Now, for sirius red specifically. There are several different sirius red dye
molecules. I don't know which one in particular you used, but in this
explanation, it doesn't really matter, because they all belong to the
polyazo dye family. That means they are made up of several benzene rings (5
to 8), held together in a long row (linear - like the ruler I mentioned
earlier) with azo bonds (Nitrogen double bonded to Nitrogen -N=N- which have
hydrogens bonded to them, giving these bonds a positive charge), and several
sulfonic acid groups bound to the benzene rings ( -SO3 ions, which are
To me, these sirius red dye molecules look very similar to Congo red dye
molecules, and according to Conn's Biological Stains, sirius red binds in a
similar manner to Congo red.
Therefore, these long linear dye molecules have to bind via hydrogen bonds
(positive charges) to very specifically spaced negative charges (usually
hydroxyl ions -OH) on the connective tissue. When these dyes bind, they do
so in a way that the dyes are now parallel to another | | | | | | . This
makes a crystal-like arrangement, and these dyes/connective tissue (with
sirius red) or dyes/amyloid (with Congo red) will birefringe with polarizing
These specifically spaced hydrogen bonds between the dye and the protein
will line up on FORMALIN FIXED tissue, where the connective tissue (or
amyloid) have been cross-linked to make a specific shape, specific density,
and the correct number of hydroxyl ions are in the correct position.
However, in the case of FS, the protein shape, density, and number and
position of hydroxyl ions are different than on formalin fixed tissue. In
the case of your sirius red, since there are more negative amino acids on FS
than on formalin fixed (in relation to the number of available positively
charged amino acids), it might explained why the tissue looks redder (more
hydrogen bonding of sirius red to negatively charged amino acids). However,
the shape of the protein on FS is different than on the formalin fixed
tissue, so the dye may not be binding | | | | |, but may be binding | \ / _
_ _ | /_. So, even though there are more sirius red dye molecules binding,
they are not doing so in a parallel crystalline fashion. Therefore, there
will not be polarization of the dye molecule.
Does this long-winded explanation make sense?

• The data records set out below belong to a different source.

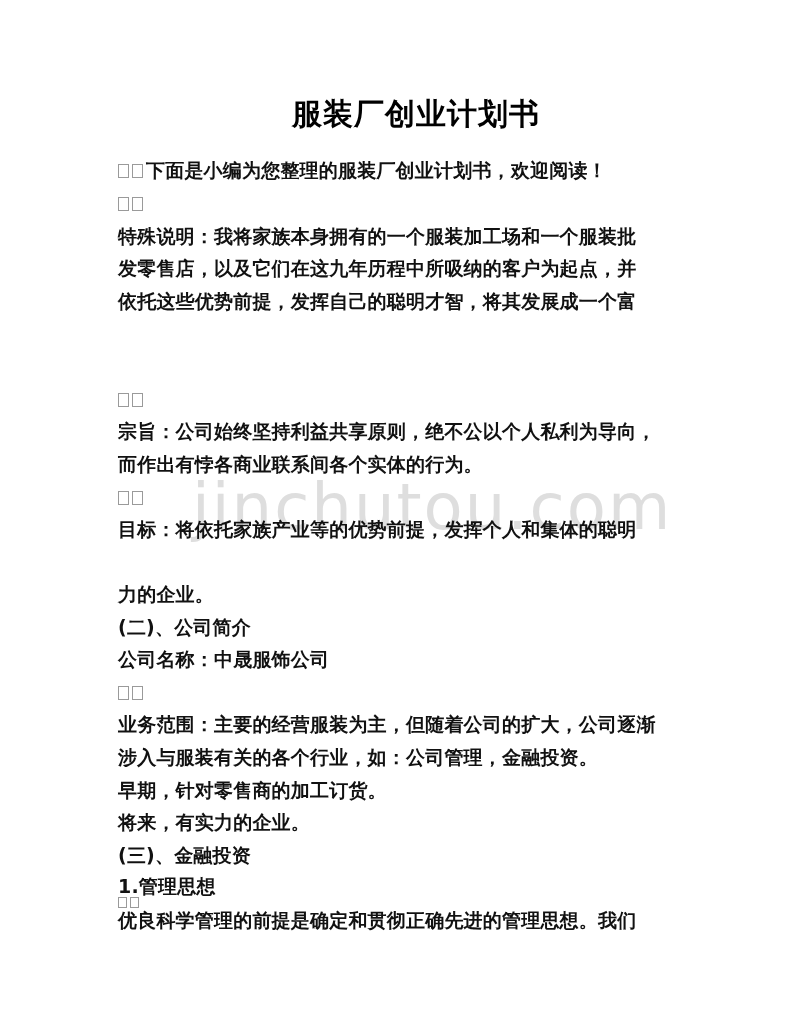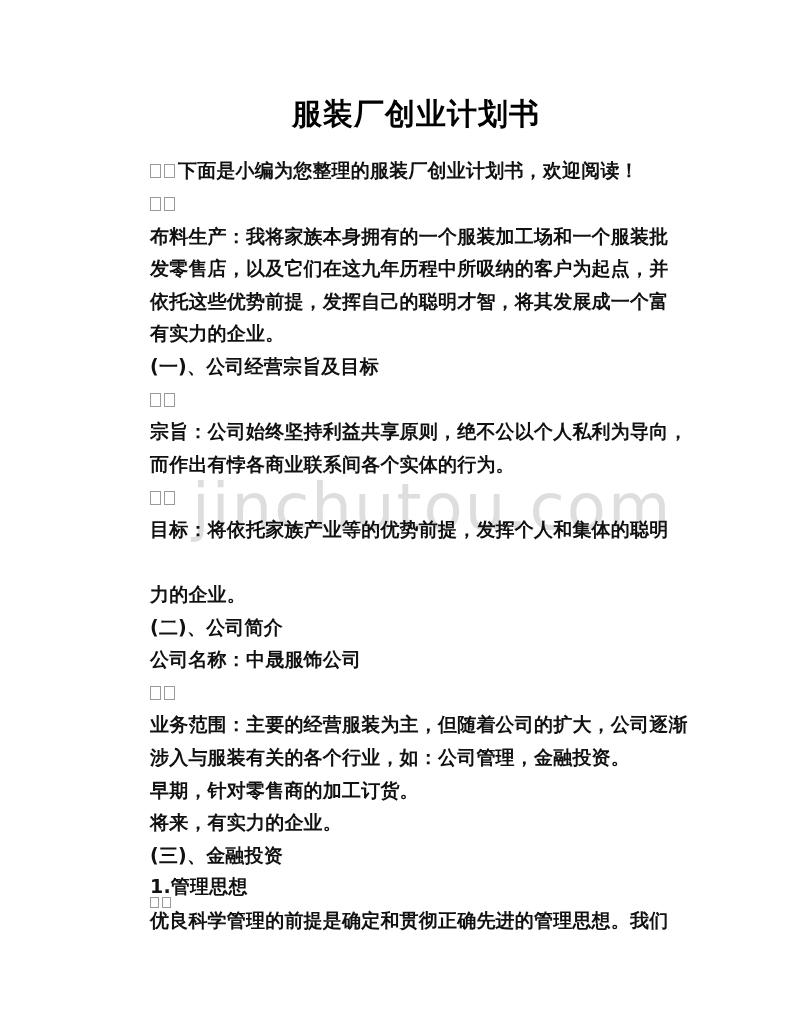--- a/index.html
+++ b/index.html
@@ -2,21 +2,21 @@
 <html><head>
 <meta charset="utf-8">
 <style>
   html, body { margin: 0; padding: 0; background: #ffffff; }
   body { width: 800px; height: 1036px; position: relative; overflow: hidden;
          font-family: "DejaVu Sans", "Liberation Sans", sans-serif; color: #111; }
   .page { position: absolute; left: 0; top: 0; width: 800px; height: 1036px; background: #fff; }
   .title { position: absolute; left: 16px; width: 800px; top: 94px; text-align: center;
            font-size: 30px; font-weight: bold; letter-spacing: 1px; color: #000; }
   .line { position: absolute; left: 118px; width: 570px; font-size: 19px; line-height: 24px;
-          white-space: nowrap; font-weight: bold; color: #111; letter-spacing: 0.2px; margin-left: 32px; }
+          white-space: nowrap; font-weight: bold; color: #111; letter-spacing: 0.2px; }
   .boxes { display: inline-block; }
   .box { display: inline-block; width: 11px; height: 14px; border: 1px solid #9a9a9a;
          margin-right: 3px; vertical-align: -1px; box-sizing: border-box; }
   .boxes.small .box { width: 9px; height: 11px; }
   .watermark { position: absolute; left: 192px; top: 470px; font-size: 64px;
                color: rgba(160,160,160,0.35); font-family: "DejaVu Sans", sans-serif;
                letter-spacing: 2px; pointer-events: none; white-space: nowrap; text-align: center; }
 </style>
 </head>
 <body>
@@ -25,25 +25,23 @@
   <div class="watermark">jinchutou.com</div>
 
   <div class="title">服装厂创业计划书</div>
 
   <div class="line" style="top:158px">
     <span class="boxes"><span class="box"></span><span class="box"></span></span><span>下面是小编为您整理的服装厂创业计划书，欢迎阅读！</span>
   </div>
   <div class="line" style="top:191px">
     <span class="boxes"><span class="box"></span><span class="box"></span></span>
   </div>
-  <div class="line" style="top:224px">布料生产：我将家族本身拥有的一个服装加工场和一个服装批</div>
+  <div class="line" style="top:224px">特殊说明：我将家族本身拥有的一个服装加工场和一个服装批</div>
   <div class="line" style="top:256px">发零售店，以及它们在这九年历程中所吸纳的客户为起点，并</div>
   <div class="line" style="top:289px">依托这些优势前提，发挥自己的聪明才智，将其发展成一个富</div>
-  <div class="line" style="top:321px">有实力的企业。</div>
-  <div class="line" style="top:354px">(一)、公司经营宗旨及目标</div>
   <div class="line" style="top:387px">
     <span class="boxes"><span class="box"></span><span class="box"></span></span>
   </div>
   <div class="line" style="top:419px">宗旨：公司始终坚持利益共享原则，绝不公以个人私利为导向，</div>
   <div class="line" style="top:452px">而作出有悖各商业联系间各个实体的行为。</div>
   <div class="line" style="top:485px">
     <span class="boxes"><span class="box"></span><span class="box"></span></span>
   </div>
   <div class="line" style="top:517px">目标：将依托家族产业等的优势前提，发挥个人和集体的聪明</div>
   <div class="line" style="top:582px">力的企业。</div>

Now, if the problem is just overstaining, then more differentiation would
help. But if the problem is the shape of the connective tissue proteins and
the spacing of the hydroxyl ions, then nothing will help.
However, like I said, I don't really know this stain, so I don't know if it
really SHOULD work on FS or not. I'm just trying to explain why it may not
be working. I know that with Congo red, for us, the staining actually seems
better on FS than on formalin fixed, paraffin embedded tissue. But we do get
more connective tissue picking up Congo red on FS. So that can be a problem
Peggy A. Wenk, HTL(ASCP)SLS
From: Yoanna Bello Arredondo
Sent: Monday, November 11, 2013 9:37 AM
To: Histonet <@t> lists.utsouthwestern.edu
Subject: [Histonet] PicroSirius Red in Frozen Sections
I did a Picrosirius red stain using the polysciences kit in paraffin section
cut at 4microns. The stain looks great. Later on my boss asked me to do the
picro using the same kit but in frozen section. The stain looks very, very
intense. Sections are really red. When looking under the brightfield
microscope there is not yellow, the entire tissue is red. Under the
polarized microscope, we can see the fiber but no like the paraffin
sections. Does anybody have come across this situation before? Does the
picrosirius stain only works for paraffin sections? I will appreciate any
feedback on the matter. I have been searching online for a protocol of
Picrosirius stain for frozens, but no luck.